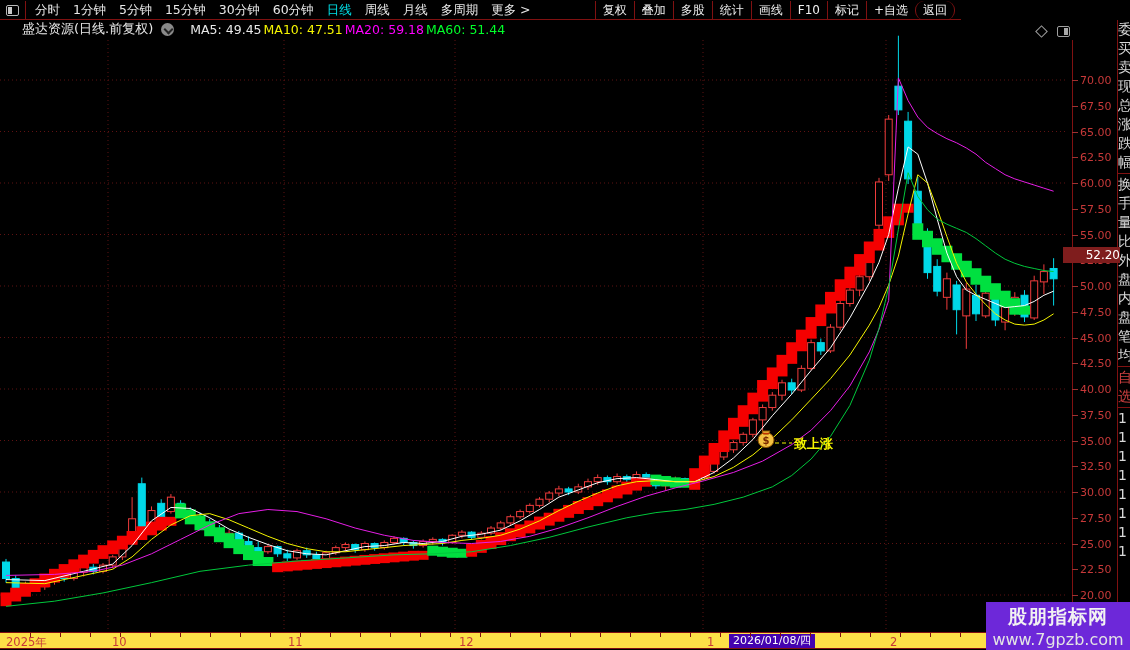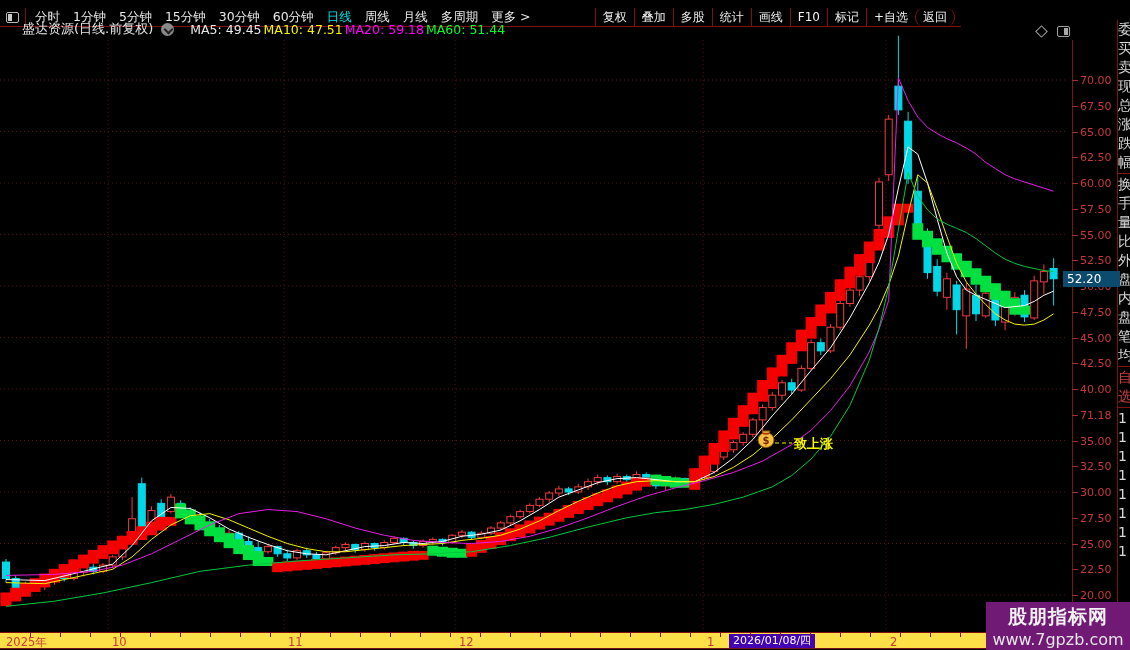--- a/index.html
+++ b/index.html
@@ -3,21 +3,21 @@
 <meta charset="utf-8">
 <style>
   * { margin:0; padding:0; box-sizing:border-box; }
   html,body { background:#000; }
   #app {
     position:relative; width:1130px; height:650px; background:#000;
     font-family:"DejaVu Sans","Liberation Sans",sans-serif; overflow:hidden;
     color:#e0e0e0;
   }
   
-  #row1 { position:absolute; left:0; top:8px; width:961px; height:19px;
+  #row1 { position:absolute; left:0; top:1px; width:961px; height:19px;
           border-bottom:1px solid #801111; display:flex; align-items:center;text-align:right; }
   #win-icon-box { width:26px; height:18px; border-right:1px solid #801111;
                   display:flex; align-items:center; justify-content:center; }
   .panel-glyph { width:13px; height:11px; border:1px solid #b8b8b8; border-radius:2px; position:relative; }
   .panel-glyph::after { content:""; position:absolute; left:1px; top:1px; bottom:1px; width:4px; background:#c8c8c8; }
   #period-menu { display:flex; align-items:center; gap:13px; padding-left:9px; }
   .period-item { font-size:12.5px; color:#e8e8e8; white-space:nowrap; cursor:default; }
   .period-item.active { color:#00e0e8; }
   #toolbar-right { position:absolute; right:6px; top:0; height:19px; display:flex; }
   .tb-btn { font-size:12px; color:#f0f0f0; padding:0 7px; height:19px; line-height:18px;
@@ -53,21 +53,21 @@
                 font-size:11px; line-height:14px; padding:0 4px; white-space:nowrap; }
   #bottom-sliver { position:absolute; left:0; top:648px; width:1130px; height:2px;
                    border-top:1px solid #801111; background:#000; overflow:hidden; }
   #bottom-sliver span { font-size:11px; color:#cccccc; position:relative; top:1px; left:8px; }
   
   #right-strip { position:absolute; left:1117px; top:20px; width:13px; height:612px;
                  border-left:1px solid #801111; background:#000; overflow:hidden; }
   .strip-row { height:19px; font-size:14px; line-height:19px; color:#d8d8d8; overflow:hidden; white-space:nowrap; }
   .strip-sep { height:1px; background:#801111; margin:1px 0; }
   
-  #watermark { position:absolute; right:0; bottom:0; width:144px; height:48px; background:#701a75;
+  #watermark { position:absolute; right:0; bottom:0; width:144px; height:48px; background:#6d28d9;
                z-index:50; text-align:center; }
   #wm-line1 { font-size:19px; font-weight:bold; color:#f2f2f2; margin-top:2px; letter-spacing:1px; }
   #wm-line2 { font-size:16px; color:#e4e4e4; }
 </style>
 </head>
 <body>
 
 <div id="app">
 
   <div id="row1">
@@ -491,37 +491,37 @@
       <div class="y-label" style="top: 280px;">50.00</div>
       <div class="y-tick" style="top: 311.75px;"></div>
       <div class="y-label" style="top: 305.75px;">47.50</div>
       <div class="y-tick" style="top: 337.5px;"></div>
       <div class="y-label" style="top: 331.5px;">45.00</div>
       <div class="y-tick" style="top: 363.25px;"></div>
       <div class="y-label" style="top: 357.25px;">42.50</div>
       <div class="y-tick" style="top: 389px;"></div>
       <div class="y-label" style="top: 383px;">40.00</div>
       <div class="y-tick" style="top: 414.75px;"></div>
-      <div class="y-label" style="top: 408.75px;">71.18</div>
+      <div class="y-label" style="top: 408.75px;">37.50</div>
       <div class="y-tick" style="top: 440.5px;"></div>
       <div class="y-label" style="top: 434.5px;">35.00</div>
       <div class="y-tick" style="top: 466.25px;"></div>
       <div class="y-label" style="top: 460.25px;">32.50</div>
       <div class="y-tick" style="top: 492px;"></div>
       <div class="y-label" style="top: 486px;">30.00</div>
       <div class="y-tick" style="top: 517.75px;"></div>
       <div class="y-label" style="top: 511.75px;">27.50</div>
       <div class="y-tick" style="top: 543.5px;"></div>
       <div class="y-label" style="top: 537.5px;">25.00</div>
       <div class="y-tick" style="top: 569.25px;"></div>
       <div class="y-label" style="top: 563.25px;">22.50</div>
       <div class="y-tick" style="top: 595px;"></div>
       <div class="y-label" style="top: 589px;">20.00</div>
     </div>
-  <div id="price-badge" style="top: 271px; background: #0c4a6e;">52.20</div>
+  <div id="price-badge" style="top: 247px; background: #7f1d1d; text-align: right;">52.20</div>
 
   <div id="x-axis">
     <span class="x-label" style="left:6px">2025年</span>
     <span id="date-badge" style="left: 729px;">2026/01/08/四</span>
   <div class="x-tick" style="left: 30px;"></div>
       <div class="x-tick" style="left: 60px;"></div>
       <div class="x-tick" style="left: 90px;"></div>
       <div class="x-tick" style="left: 120px;"></div>
       <div class="x-tick" style="left: 150px;"></div>
       <div class="x-tick" style="left: 180px;"></div>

+---+

- **What is being asked**
Leave the images aside and retype each line of the listing above exactly.

- **The completed task**
--- a/index.html
+++ b/index.html
@@ -3,21 +3,21 @@
 <meta charset="utf-8">
 <style>
   * { margin:0; padding:0; box-sizing:border-box; }
   html,body { background:#000; }
   #app {
     position:relative; width:1130px; height:650px; background:#000;
     font-family:"DejaVu Sans","Liberation Sans",sans-serif; overflow:hidden;
     color:#e0e0e0;
   }
   
-  #row1 { position:absolute; left:0; top:8px; width:961px; height:19px;
+  #row1 { position:absolute; left:0; top:1px; width:961px; height:19px;
           border-bottom:1px solid #801111; display:flex; align-items:center;text-align:right; }
   #win-icon-box { width:26px; height:18px; border-right:1px solid #801111;
                   display:flex; align-items:center; justify-content:center; }
   .panel-glyph { width:13px; height:11px; border:1px solid #b8b8b8; border-radius:2px; position:relative; }
   .panel-glyph::after { content:""; position:absolute; left:1px; top:1px; bottom:1px; width:4px; background:#c8c8c8; }
   #period-menu { display:flex; align-items:center; gap:13px; padding-left:9px; }
   .period-item { font-size:12.5px; color:#e8e8e8; white-space:nowrap; cursor:default; }
   .period-item.active { color:#00e0e8; }
   #toolbar-right { position:absolute; right:6px; top:0; height:19px; display:flex; }
   .tb-btn { font-size:12px; color:#f0f0f0; padding:0 7px; height:19px; line-height:18px;
@@ -53,21 +53,21 @@
                 font-size:11px; line-height:14px; padding:0 4px; white-space:nowrap; }
   #bottom-sliver { position:absolute; left:0; top:648px; width:1130px; height:2px;
                    border-top:1px solid #801111; background:#000; overflow:hidden; }
   #bottom-sliver span { font-size:11px; color:#cccccc; position:relative; top:1px; left:8px; }
   
   #right-strip { position:absolute; left:1117px; top:20px; width:13px; height:612px;
                  border-left:1px solid #801111; background:#000; overflow:hidden; }
   .strip-row { height:19px; font-size:14px; line-height:19px; color:#d8d8d8; overflow:hidden; white-space:nowrap; }
   .strip-sep { height:1px; background:#801111; margin:1px 0; }
   
-  #watermark { position:absolute; right:0; bottom:0; width:144px; height:48px; background:#701a75;
+  #watermark { position:absolute; right:0; bottom:0; width:144px; height:48px; background:#6d28d9;
                z-index:50; text-align:center; }
   #wm-line1 { font-size:19px; font-weight:bold; color:#f2f2f2; margin-top:2px; letter-spacing:1px; }
   #wm-line2 { font-size:16px; color:#e4e4e4; }
 </style>
 </head>
 <body>
 
 <div id="app">
 
   <div id="row1">
@@ -491,37 +491,37 @@
       <div class="y-label" style="top: 280px;">50.00</div>
       <div class="y-tick" style="top: 311.75px;"></div>
       <div class="y-label" style="top: 305.75px;">47.50</div>
       <div class="y-tick" style="top: 337.5px;"></div>
       <div class="y-label" style="top: 331.5px;">45.00</div>
       <div class="y-tick" style="top: 363.25px;"></div>
       <div class="y-label" style="top: 357.25px;">42.50</div>
       <div class="y-tick" style="top: 389px;"></div>
       <div class="y-label" style="top: 383px;">40.00</div>
       <div class="y-tick" style="top: 414.75px;"></div>
-      <div class="y-label" style="top: 408.75px;">71.18</div>
+      <div class="y-label" style="top: 408.75px;">37.50</div>
       <div class="y-tick" style="top: 440.5px;"></div>
       <div class="y-label" style="top: 434.5px;">35.00</div>
       <div class="y-tick" style="top: 466.25px;"></div>
       <div class="y-label" style="top: 460.25px;">32.50</div>
       <div class="y-tick" style="top: 492px;"></div>
       <div class="y-label" style="top: 486px;">30.00</div>
       <div class="y-tick" style="top: 517.75px;"></div>
       <div class="y-label" style="top: 511.75px;">27.50</div>
       <div class="y-tick" style="top: 543.5px;"></div>
       <div class="y-label" style="top: 537.5px;">25.00</div>
       <div class="y-tick" style="top: 569.25px;"></div>
       <div class="y-label" style="top: 563.25px;">22.50</div>
       <div class="y-tick" style="top: 595px;"></div>
       <div class="y-label" style="top: 589px;">20.00</div>
     </div>
-  <div id="price-badge" style="top: 271px; background: #0c4a6e;">52.20</div>
+  <div id="price-badge" style="top: 247px; background: #7f1d1d; text-align: right;">52.20</div>
 
   <div id="x-axis">
     <span class="x-label" style="left:6px">2025年</span>
     <span id="date-badge" style="left: 729px;">2026/01/08/四</span>
   <div class="x-tick" style="left: 30px;"></div>
       <div class="x-tick" style="left: 60px;"></div>
       <div class="x-tick" style="left: 90px;"></div>
       <div class="x-tick" style="left: 120px;"></div>
       <div class="x-tick" style="left: 150px;"></div>
       <div class="x-tick" style="left: 180px;"></div>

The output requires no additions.